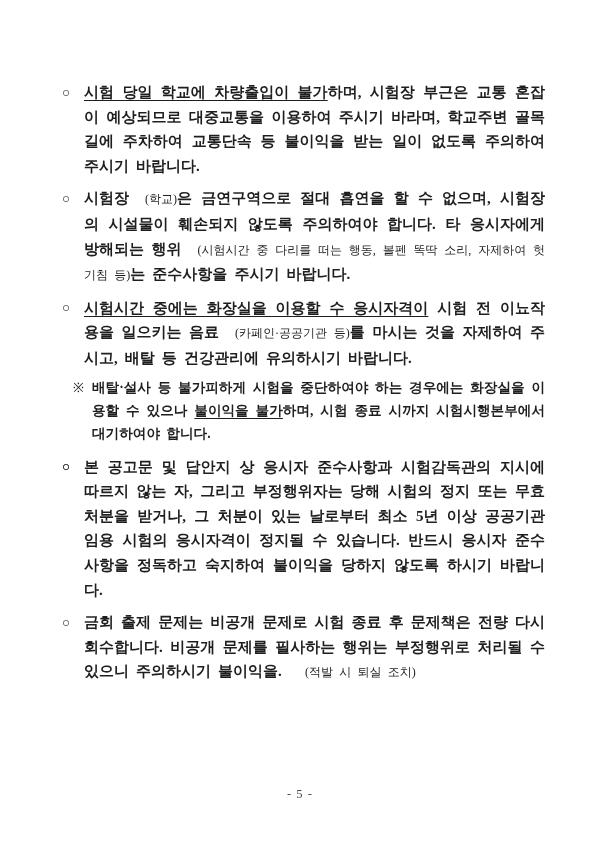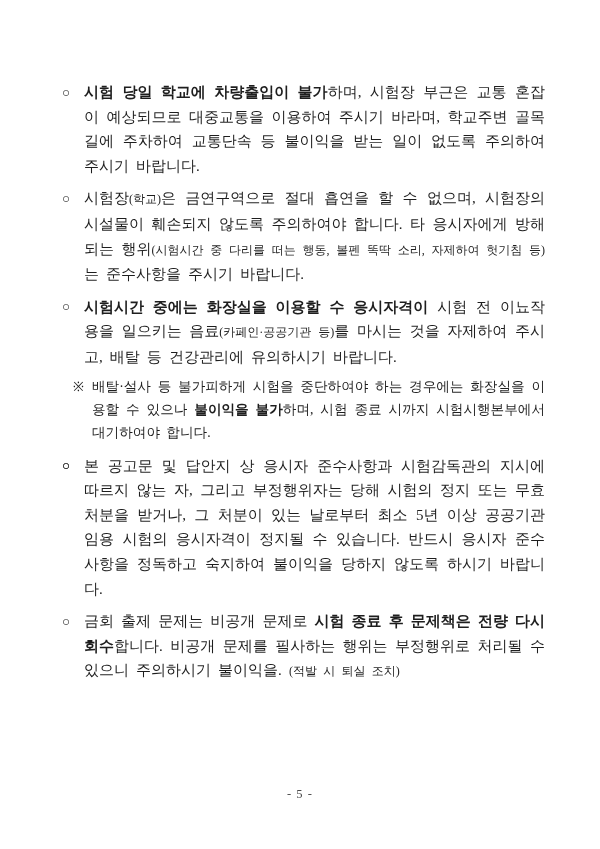--- a/index.html
+++ b/index.html
@@ -41,6 +41,7 @@
   .para.note .marker { font-size: 13px; top: 0; }
   .seg-emphasis {
     font-weight: bold;
+    text-decoration: underline;
     text-underline-offset: 3px;
     text-decoration-thickness: 1.3px;
     margin-top: 8px;

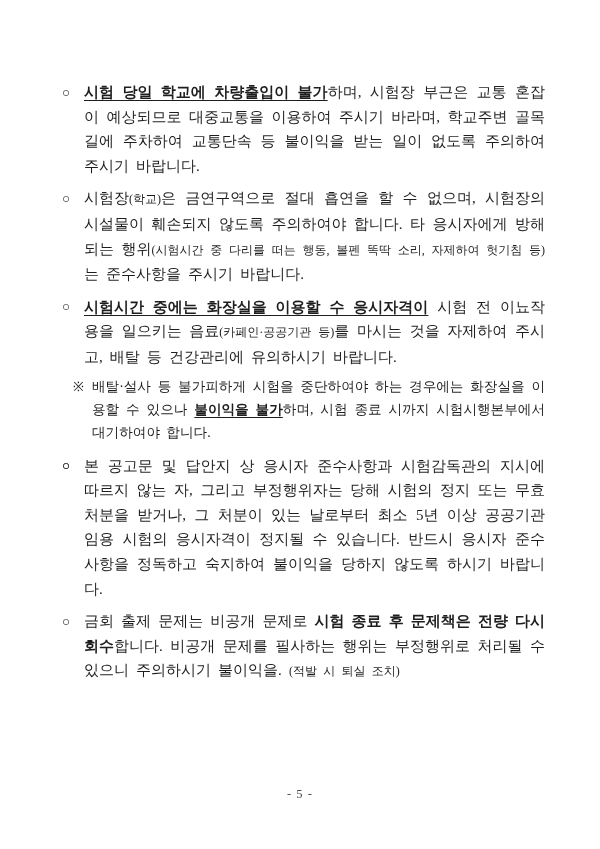--- a/index.html
+++ b/index.html
@@ -47,7 +47,7 @@
     margin-top: 8px;
   }
   .seg-bold { font-weight: bold; }
-  .seg-normal { font-weight: normal; }
+  .seg-normal { font-weight: bold; }
   .seg-small { font-size: 12px; }
   .footer {
     position: absolute;

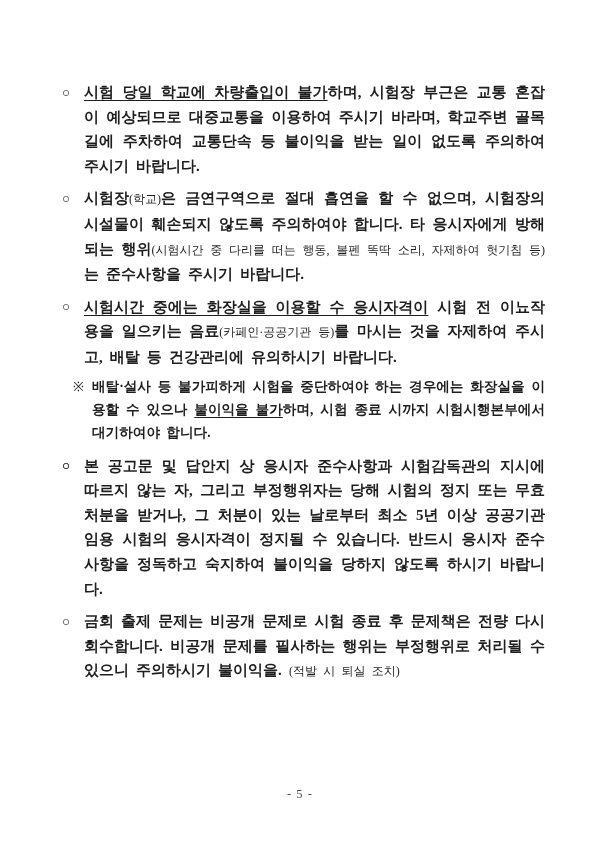--- a/index.html
+++ b/index.html
@@ -48,7 +48,7 @@
   }
   .seg-bold { font-weight: bold; }
   .seg-normal { font-weight: bold; }
-  .seg-small { font-size: 12px; }
+  .seg-small { font-size: 12px; margin-left: 16px; }
   .footer {
     position: absolute;
     left: 0; right: 0;

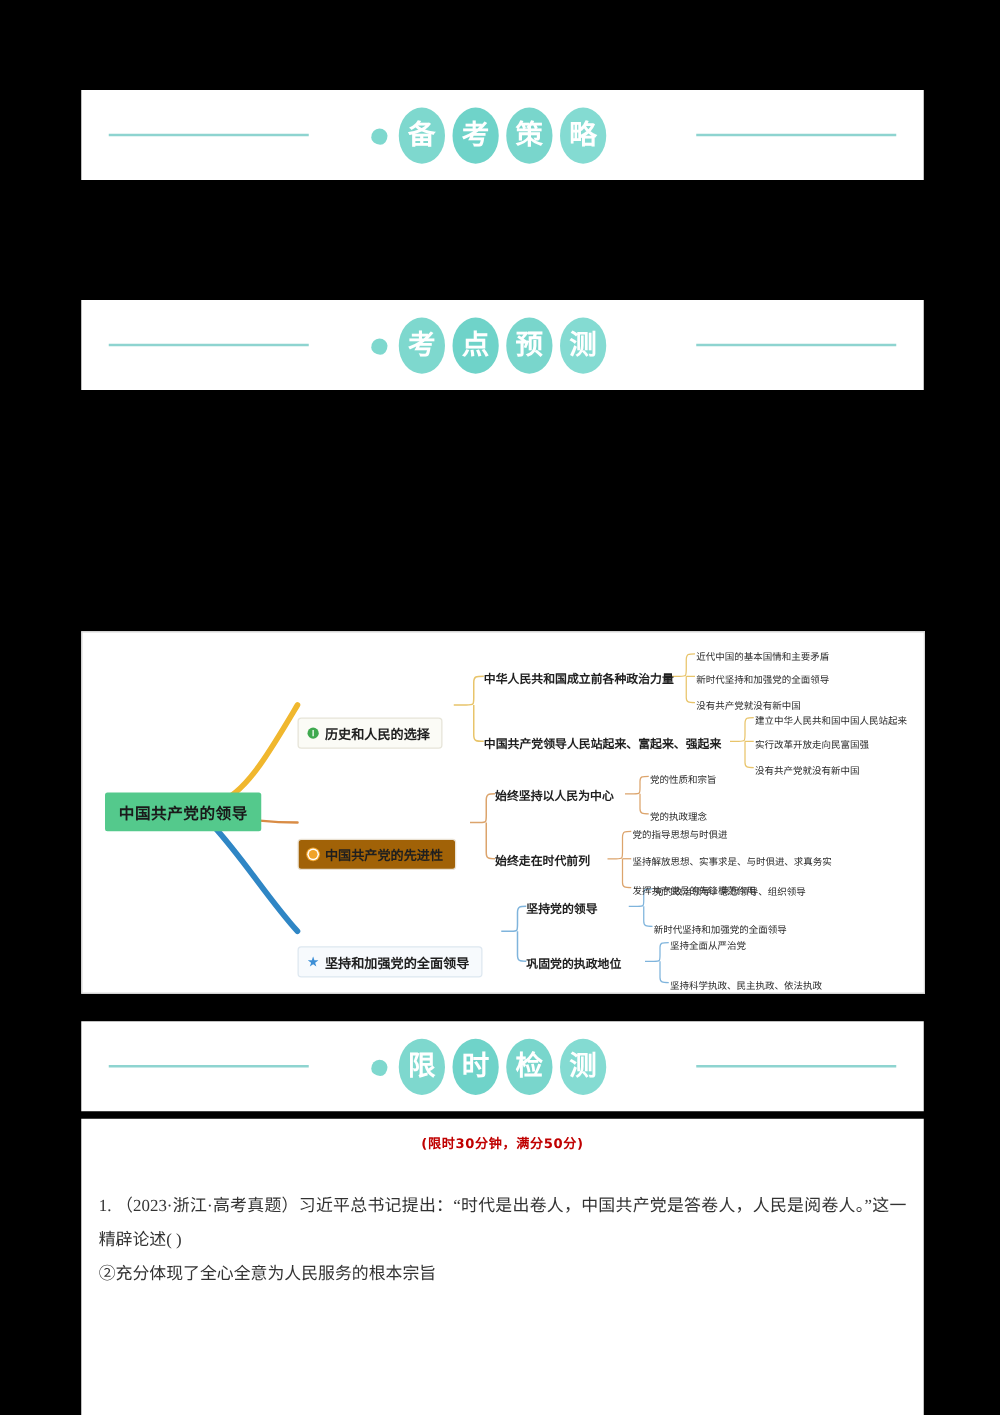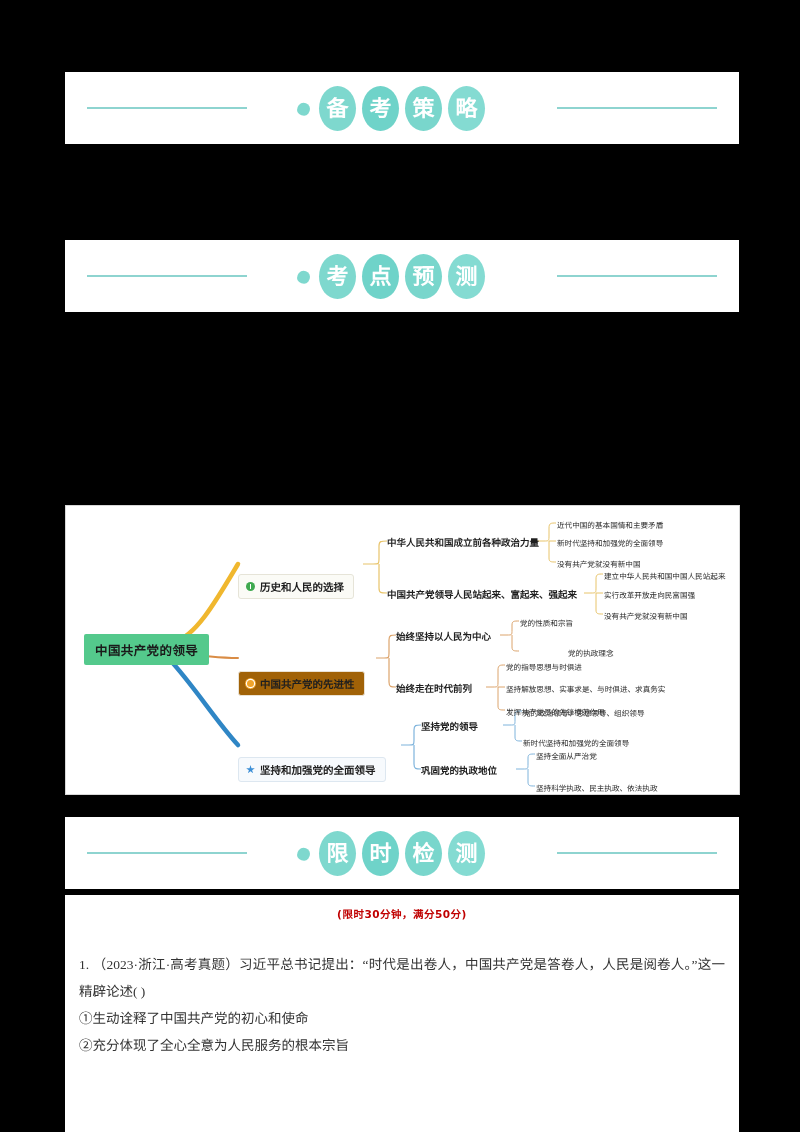--- a/index.html
+++ b/index.html
@@ -305,7 +305,7 @@
     <div class="mm-sub" style="left:330px; top:175px;">始终走在时代前列</div>
 
     <div class="mm-leaf" style="left:454px; top:111px;">党的性质和宗旨</div>
-    <div class="mm-leaf" style="left:454px; top:141px;margin-left:48px;">党的执政理念</div>
+    <div class="mm-leaf" style="left:454px; top:141px;">党的执政理念</div>
 
     <div class="mm-leaf" style="left:440px; top:155px;">党的指导思想与时俱进</div>
     <div class="mm-leaf" style="left:440px; top:177px;">坚持解放思想、实事求是、与时俱进、求真务实</div>

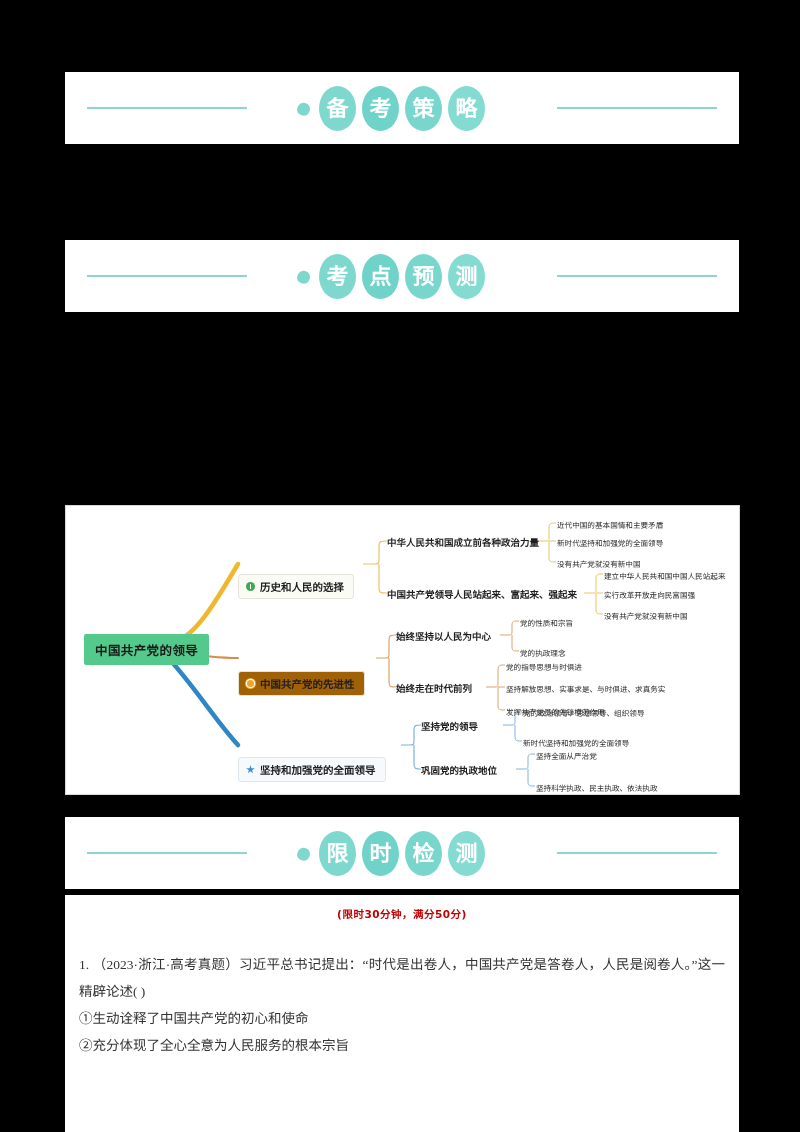--- a/index.html
+++ b/index.html
@@ -344,7 +344,6 @@
         <span>1.</span>
         <span>（2023·浙江·高考真题）</span><span>习近平总书记提出：“时代是出卷人，中国共产党是答卷人，人民是阅卷人。”这一精辟论述(    )</span>
       </p>
-      <p class="q-opt">①生动诠释了中国共产党的初心和使命</p>
       <p class="q-opt">②充分体现了全心全意为人民服务的根本宗旨</p>
     </div>
   </div>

▶ **How to complete this task**
If the data includes images, omit them, and set down everything else exactly as above.

▶ **Answer below**
--- a/index.html
+++ b/index.html
@@ -41,6 +41,7 @@
   .para.note .marker { font-size: 13px; top: 0; }
   .seg-emphasis {
     font-weight: bold;
+    text-decoration: underline;
     text-underline-offset: 3px;
     text-decoration-thickness: 1.3px;
     margin-top: 8px;

--- a/index.html
+++ b/index.html
@@ -47,7 +47,7 @@
     margin-top: 8px;
   }
   .seg-bold { font-weight: bold; }
-  .seg-normal { font-weight: normal; }
+  .seg-normal { font-weight: bold; }
   .seg-small { font-size: 12px; }
   .footer {
     position: absolute;

--- a/index.html
+++ b/index.html
@@ -48,7 +48,7 @@
   }
   .seg-bold { font-weight: bold; }
   .seg-normal { font-weight: bold; }
-  .seg-small { font-size: 12px; }
+  .seg-small { font-size: 12px; margin-left: 16px; }
   .footer {
     position: absolute;
     left: 0; right: 0;

--- a/index.html
+++ b/index.html
@@ -305,7 +305,7 @@
     <div class="mm-sub" style="left:330px; top:175px;">始终走在时代前列</div>
 
     <div class="mm-leaf" style="left:454px; top:111px;">党的性质和宗旨</div>
-    <div class="mm-leaf" style="left:454px; top:141px;margin-left:48px;">党的执政理念</div>
+    <div class="mm-leaf" style="left:454px; top:141px;">党的执政理念</div>
 
     <div class="mm-leaf" style="left:440px; top:155px;">党的指导思想与时俱进</div>
     <div class="mm-leaf" style="left:440px; top:177px;">坚持解放思想、实事求是、与时俱进、求真务实</div>

--- a/index.html
+++ b/index.html
@@ -344,7 +344,6 @@
         <span>1.</span>
         <span>（2023·浙江·高考真题）</span><span>习近平总书记提出：“时代是出卷人，中国共产党是答卷人，人民是阅卷人。”这一精辟论述(    )</span>
       </p>
-      <p class="q-opt">①生动诠释了中国共产党的初心和使命</p>
       <p class="q-opt">②充分体现了全心全意为人民服务的根本宗旨</p>
     </div>
   </div>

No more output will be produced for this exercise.